#### [Your instructions]
Starting with the line with "text-align: center ->" in the entries below and going on through the line with "text: Нара ->", output every line exactly and nothing more. No pictures.

#### [Input material]
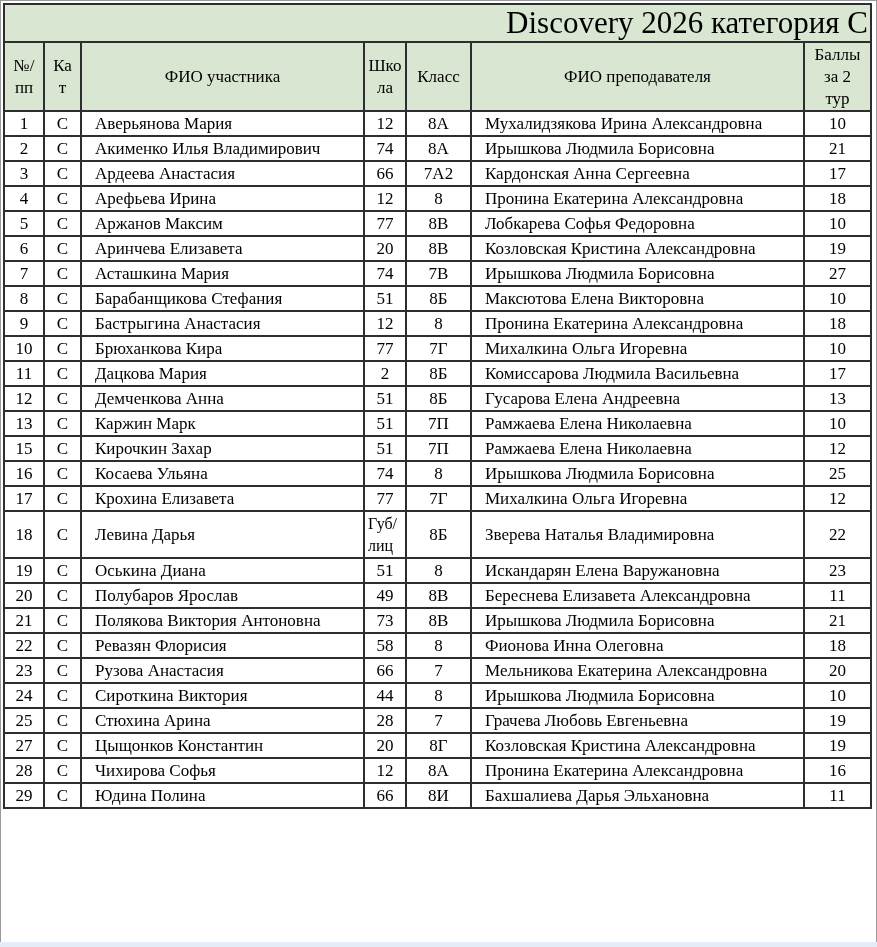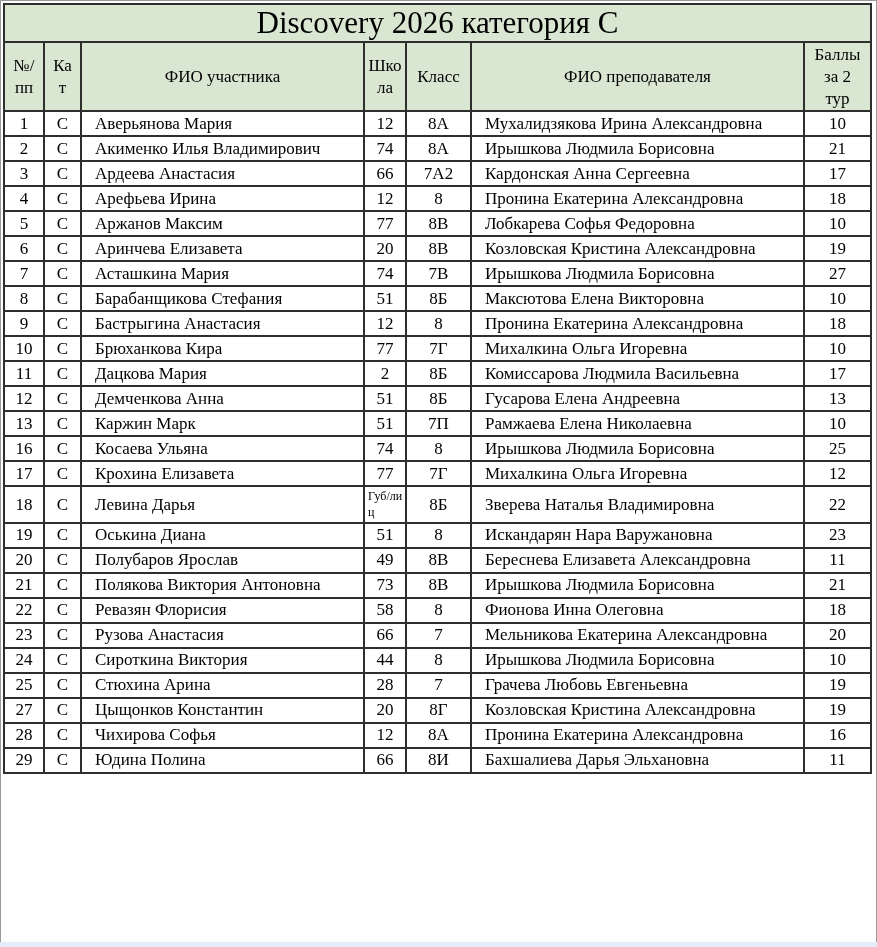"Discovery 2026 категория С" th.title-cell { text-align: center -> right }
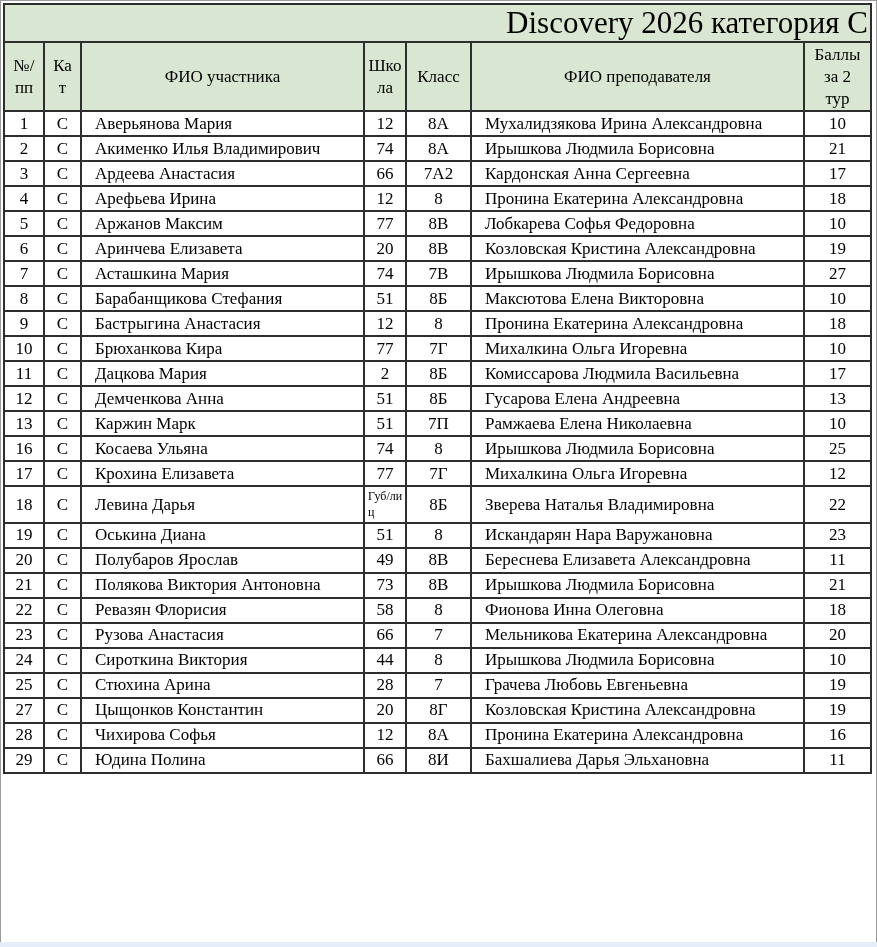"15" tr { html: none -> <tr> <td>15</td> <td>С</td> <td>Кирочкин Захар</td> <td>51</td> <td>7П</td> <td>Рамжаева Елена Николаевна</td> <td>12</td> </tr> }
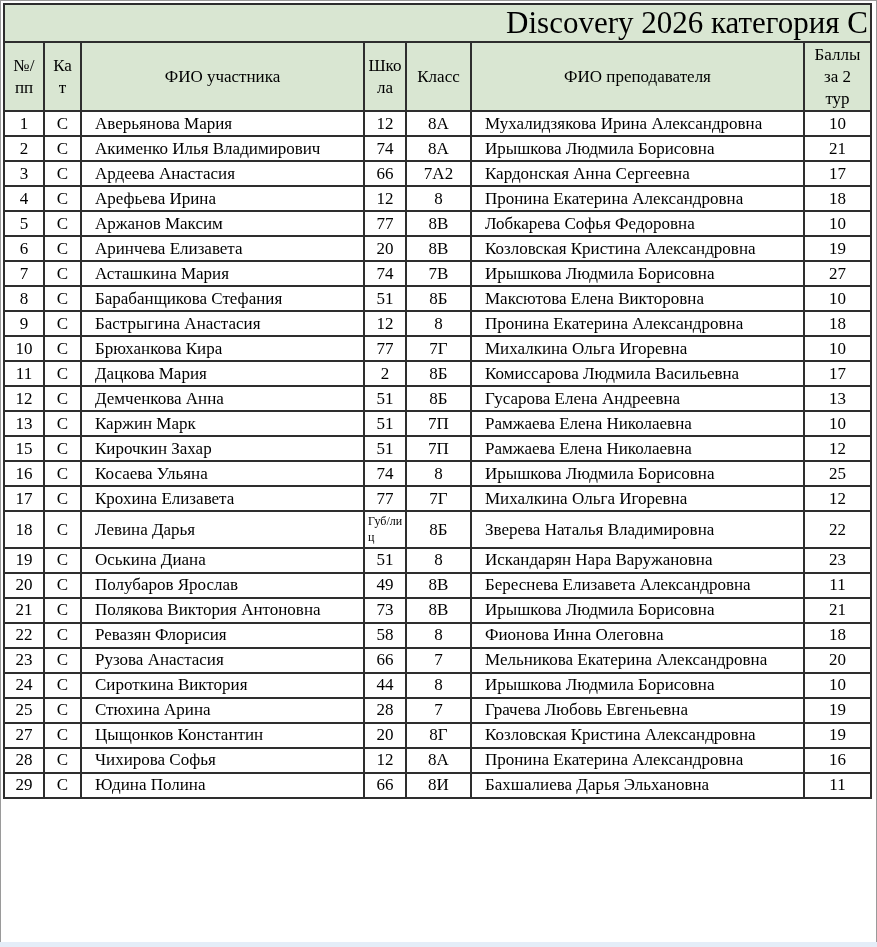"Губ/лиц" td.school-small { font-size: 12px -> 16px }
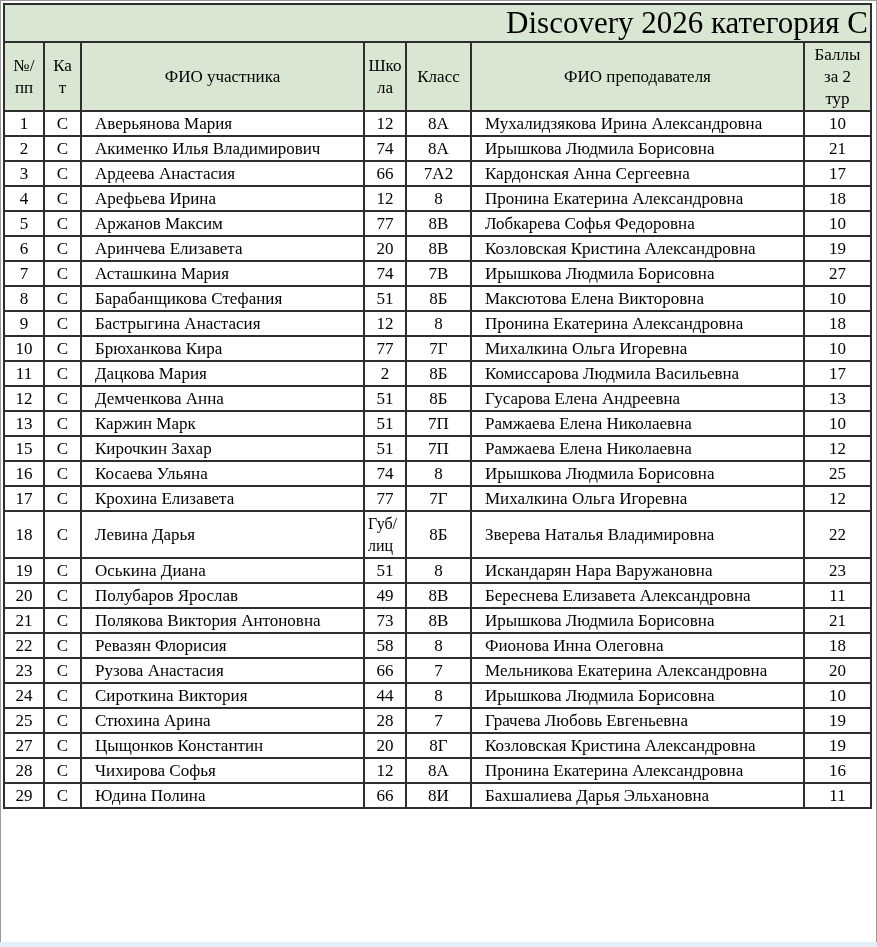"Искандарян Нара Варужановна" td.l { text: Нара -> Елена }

* * *

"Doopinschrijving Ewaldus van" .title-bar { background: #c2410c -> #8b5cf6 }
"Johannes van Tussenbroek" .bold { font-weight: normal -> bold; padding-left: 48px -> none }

#### [Task answer]
"Discovery 2026 категория С" th.title-cell { text-align: center -> right }
"15" tr { html: none -> <tr> <td>15</td> <td>С</td> <td>Кирочкин Захар</td> <td>51</td> <td>7П</td> <td>Рамжаева Елена Николаевна</td> <td>12</td> </tr> }
"Губ/лиц" td.school-small { font-size: 12px -> 16px }
"Искандарян Нара Варужановна" td.l { text: Нара -> Елена }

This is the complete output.